Governments around the world are pursuing these new approaches to improving their operating efficiency. A 1999 Economist Intelligence Unit/Andersen Consulting survey of almost 700 officials and civil servants in 12 countries found that nearly 80 percent expect a “significant change” in the ways their organizations are structured to provide services by the year 2010. In the United States, the study found that 69 percent of elected officials and senior civil servants in state and federal governments expected new ways of doing business. The strongest forces propelling change in the United States in 2010 are projected to be:  information technology (rated very important or vital by 94 percent of respondents), electronic commerce (86 percent), changing organizational culture (73 percent), productivity pressures (68 percent), increasing citizen expectations and budget constraints (both 66 percent).  In 2010, 38 percent of those surveyed in the U.S. expect privatization to play a very important or vital role in delivering services; outsourcing was cited by 47 percent and other partnerships with the private sector by 60 percent. Private sector delivery was judged to be likely or highly likely in health (62 percent) and education (49 percent) functions.  The leading motivations for outsourcing included:  keeping up with advances in information technology (cited as very important or vital reasons by 58 percent), the difficulty of hiring and retaining in-house personnel with necessary skills (51 percent), increasing service levels (44 percent), reducing head count (41 percent), increasing flexibility (40 percent), reducing costs (38 percent), and increasing productivity (38 percent).

 

A 1993 study by the Council of State Governments found that state use of contracting out, by far the most prevalent form of privatization, was most frequently used in corrections (92 percent of respondents), administration/general services (92 percent), transportation (84 percent), education (81 percent), social services (71 percent), health (70 percent); 65 percent said they used it in mental health/retardation (cited in GAO 1998).

 

            A survey of towns and counties in New York State completed in 1996 and 1997 by researchers from Cornell University found that half of the responding governments[2] had implemented some form of local government restructuring during the 1990s.  Intermunicipal cooperation was the most common form of innovation (54 percent of the total), followed by privatization (28 percent), reverse privatization[3] (7 percent) and public sector entrepreneurship[4] (6 percent).  Restructuring was most prevalent in public works, public safety, and general government support functions (Warner and Hebdon 1998).

 

            A 1998 study by the Illinois Center for Competitive Government of 516 municipalities in the state found that 52.7 percent of the cities contracted for 10 or more services.  Commercial solid waste collection (92.6 percent of the respondents), residential solid waste collection (87.7 percent), solid waste disposal (84.5 percent), vehicle towing and storage (76.2 percent) and day care facility operations (53.4 percent) led the list of core functions most frequently outsourced.  Support functions most often outsourced were legal services (67.6 percent), food services (45.1 percent) and janitorial services (27.1 percent).  The larger the city, the more likely it was to be increasing its use of outside contractors.  Nearly three quarters of the cities reported some degree of cost savings (Johnson, Walzer and York 1997).

 

            A 1995 survey of 66 of the largest cities in the U.S. by researchers at West Virginia University updated information collected by the International City/County Management Association (ICMA) in 1982, 1988, and 1992 about privatization activities specifically.

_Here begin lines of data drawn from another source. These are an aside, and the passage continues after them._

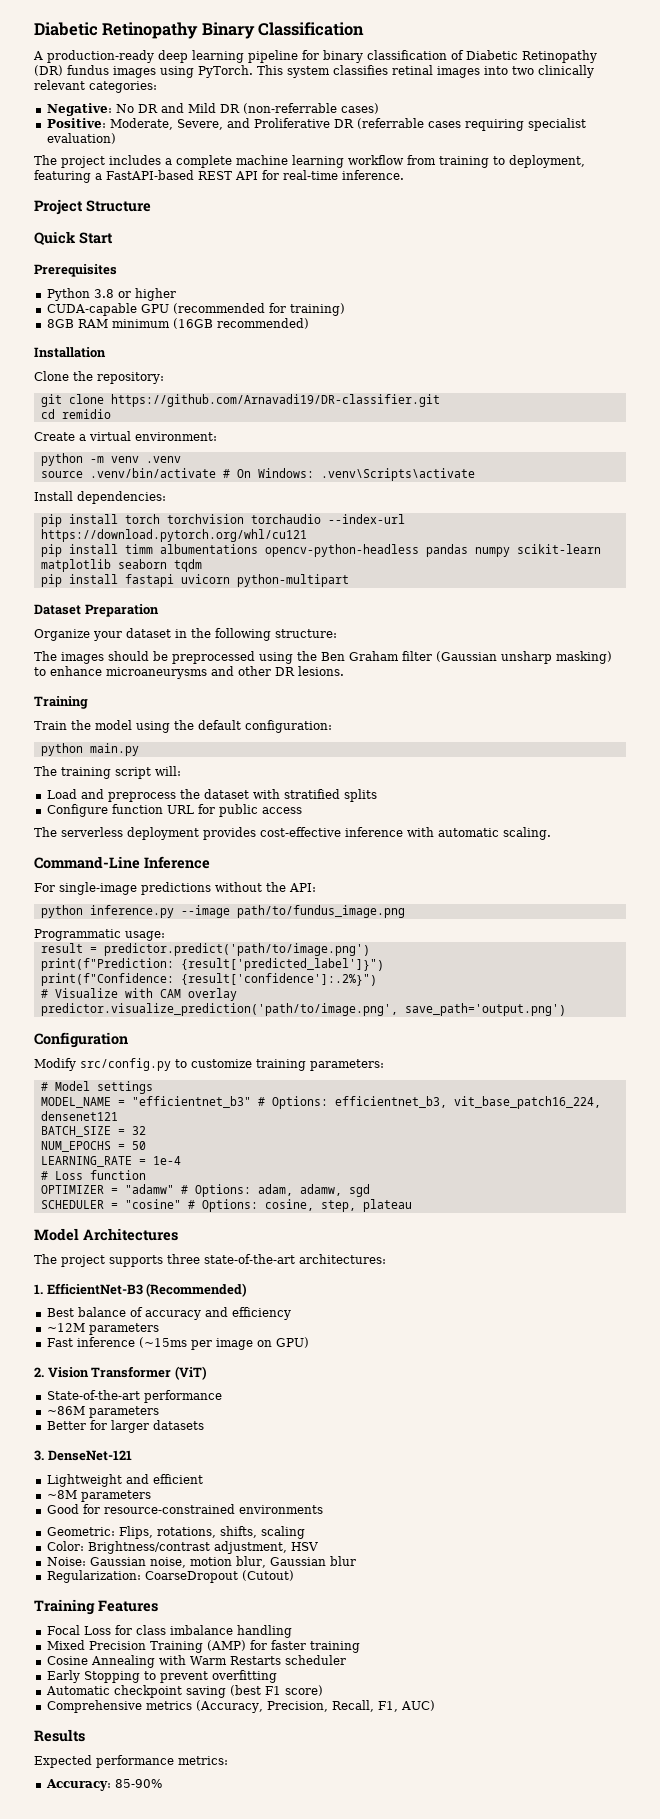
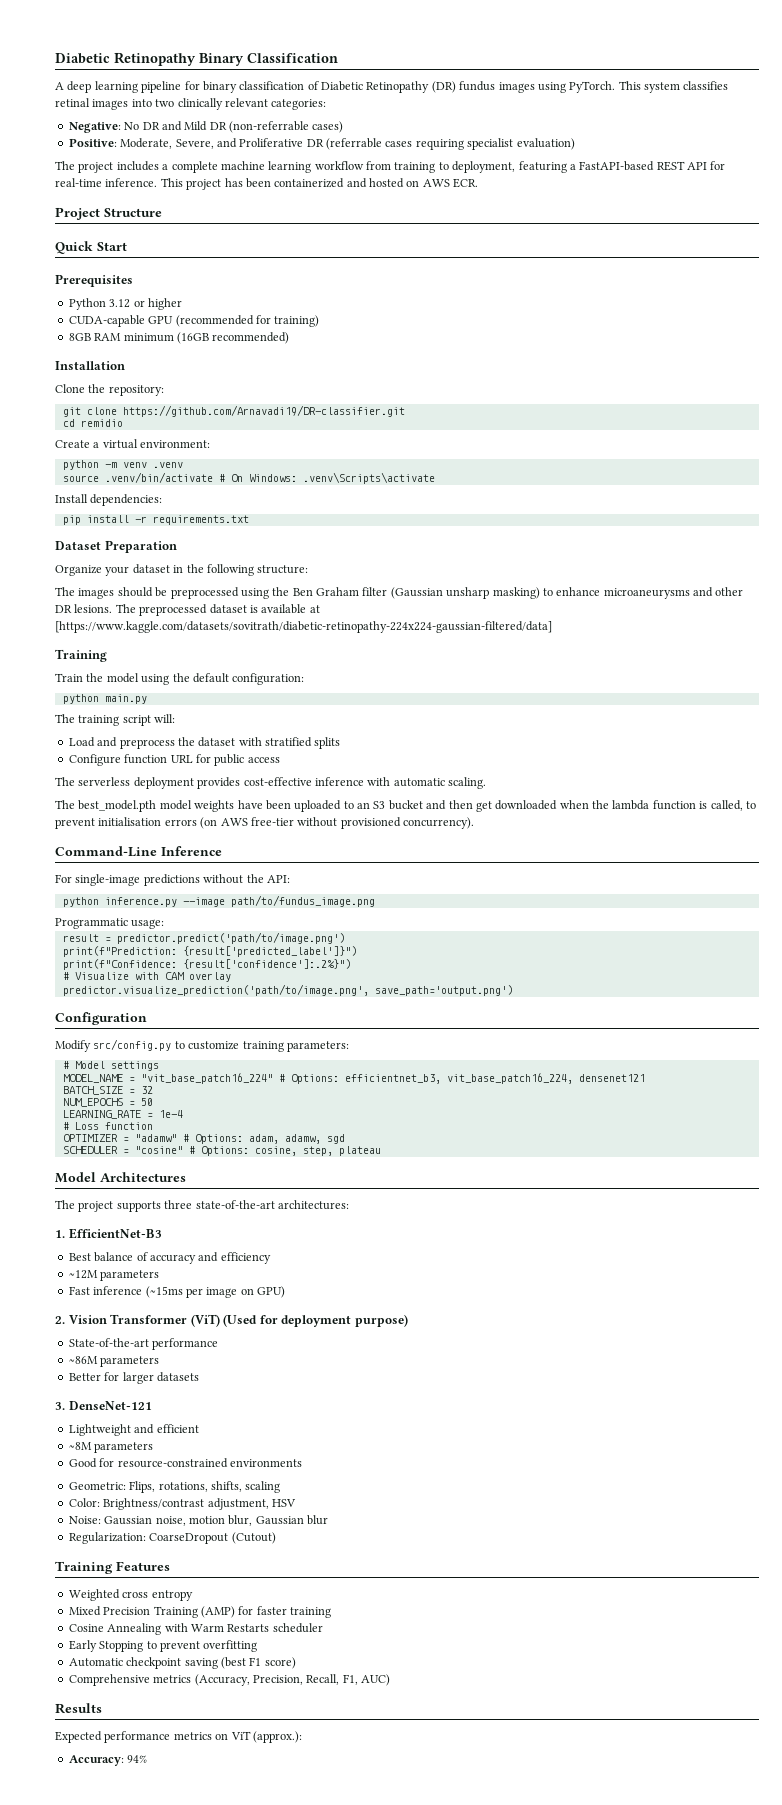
- A production-ready deep learning pipeline for binary classification of Diabetic Retinopathy (DR) fundus images using PyTorch.
+ A deep learning pipeline for binary classification of Diabetic Retinopathy (DR) fundus images using PyTorch.
+ This project has been containerized and hosted on AWS ECR.
- Python 3.8 or higher
+ Python 3.12 or higher
- pip install torch torchvision torchaudio --index-url https://download.pytorch.org/whl/cu121
- pip install timm albumentations opencv-python-headless pandas numpy scikit-learn matplotlib seaborn tqdm
- pip install fastapi uvicorn python-multipart
+ pip install -r requirements.txt
+ The preprocessed dataset is available at [https://www.kaggle.com/datasets/sovitrath/diabetic-retinopathy-224x224-gaussian-filtered/data]
+ The best_model.pth model weights have been uploaded to an S3 bucket and then get downloaded when the lambda function is called, to prevent initialisation errors (on AWS free-tier without provisioned concurrency).
- MODEL_NAME = "efficientnet_b3" # Options: efficientnet_b3, vit_base_patch16_224, densenet121
+ MODEL_NAME = "vit_base_patch16_224" # Options: efficientnet_b3, vit_base_patch16_224, densenet121
- 1. EfficientNet-B3 (Recommended)
+ 1. EfficientNet-B3
- 2. Vision Transformer (ViT)
+ 2. Vision Transformer (ViT) (Used for deployment purpose)
- Focal Loss for class imbalance handling
+ Weighted cross entropy
- Expected performance metrics:
+ Expected performance metrics on ViT (approx.):
- Accuracy: 85-90%
+ Accuracy: 94%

The most frequently privatized functions in the cities surveyed were vehicle towing (80 percent of the cities), solid waste collection (50 percent), building security (48 percent), street repair (40 percent) and ambulance services (36 percent).  The motivations for privatization were primarily cost reduction and service improvement (Dilger, Moffett, and Struyk 1997, see summary in Chapter 4). 

 

            John O’Looney of the University of Georgia’s Human Services and Civil Education Division has found that 80 percent of major U.S. cities outsource vehicle towing, followed by solid waste collection (50 percent), building security (49 percent), street repair (40 percent), ambulance services (36 percent), printing services (35 percent), street lighting/signals (26 percent), drug/alcohol treatment centers (24 percent), employment and training (24 percent); 24 percent outsourced legal services (OutsourcingGovernment.com 1999).

 

            The 1996 annual fiscal survey by the National League of Cities found that 14 percent of the responding cities had pursued privatization by selling assets (Stone, Bell and Poole 1997).  The potential for significant privatization through asset sales or leases is huge.  The U.S. Senate’s Joint Economic Committee has identified over $227 billion in state and local government assets that could be privatized, including highways, airports, water companies, and electric facilities (U.S. Senate Joint Economic Committee 1996).

 

Functions most frequently subjected to competition

 

            The experiences of cities that have used private contractors to help deliver public services, either through privatization, managed public-private competition, or contracting, hold lessons for Baltimore City government as it considers ways of enhancing its operating efficiency.  The following sections describe studies and individual city programs in several key areas.  The focus is on those functions that today are performed by Baltimore City government and funded by the General Fund.

 

Paramedic services.  A 1995 survey of the 200 largest U.S. cities by the Journal of Emergency Medical Services found that in 25 percent of the cities, paramedic services were wholly contracted to the private sector. In 16 percent the city government (usually the fire department) and the private sector were both involved.  Often the city is first-responder and private contractors are responsible for transports.  Service in the remainder of the cities was provided solely by the city government. (Privatization.org n.d.).  About two dozen cities, including Las Vegas and Fort Wayne, Indiana, have transferred emergency medical services wholly to the private sector, where they are 100 percent user funded (Independence Institute 1999).  The City of Fort Worth has also privatized its ambulance services (Civic Federation 1996).

 

Fleet management and maintenance.  Between 1982 and 1992, the use of private contractors for fleet management and vehicle maintenance increased 27 percent (Privatization.org n.d.).  Over 50 cities and counties outsource the management and maintenance of vehicle fleets.  Average cost savings for contracting out fleet management is 30 to 40 percent (Allegheny Institute 1997).

 

Information technology.  In 1995, 32 percent of all cities outsourced information technology services, an increase of 15 percent since 1987.  Cost savings from outsourcing information technology functions typically range from 10 to 20 percent (Privatization.org n.d.). Other benefits include increased flexibility, access to up-to-date technology without major capital outlays, and availability of technical specialists hard to hire and retain in the public sector.

 

A growing percentage of information technology outsourcing is related to the movement toward e-government, which uses the technology to enhance access to and delivery of a government’s services to its constituent “customers.” Thanks to the Internet, there is a growing expectation that information and services, including those provided by government, are available to suit the convenience of the customer, 24 hours a day, seven days a week. E-government is an important new performance-enhancing tactic, and like others before it, has corollary operating benefits.  Andersen Consulting estimates that every interchange currently conducted in person or by telephone that is replaced by an online transaction saves government between $40 and $400 (cited by Goldsmith 2000) and shortens processing times. Other benefits include stimulating resident companies that do business with the city to become e-businesses and thereby increase their competitiveness, helping to bridge the digital divide among the population, and make the city more attractive to potential residents by improving the quality of the relationship of citizens to their government.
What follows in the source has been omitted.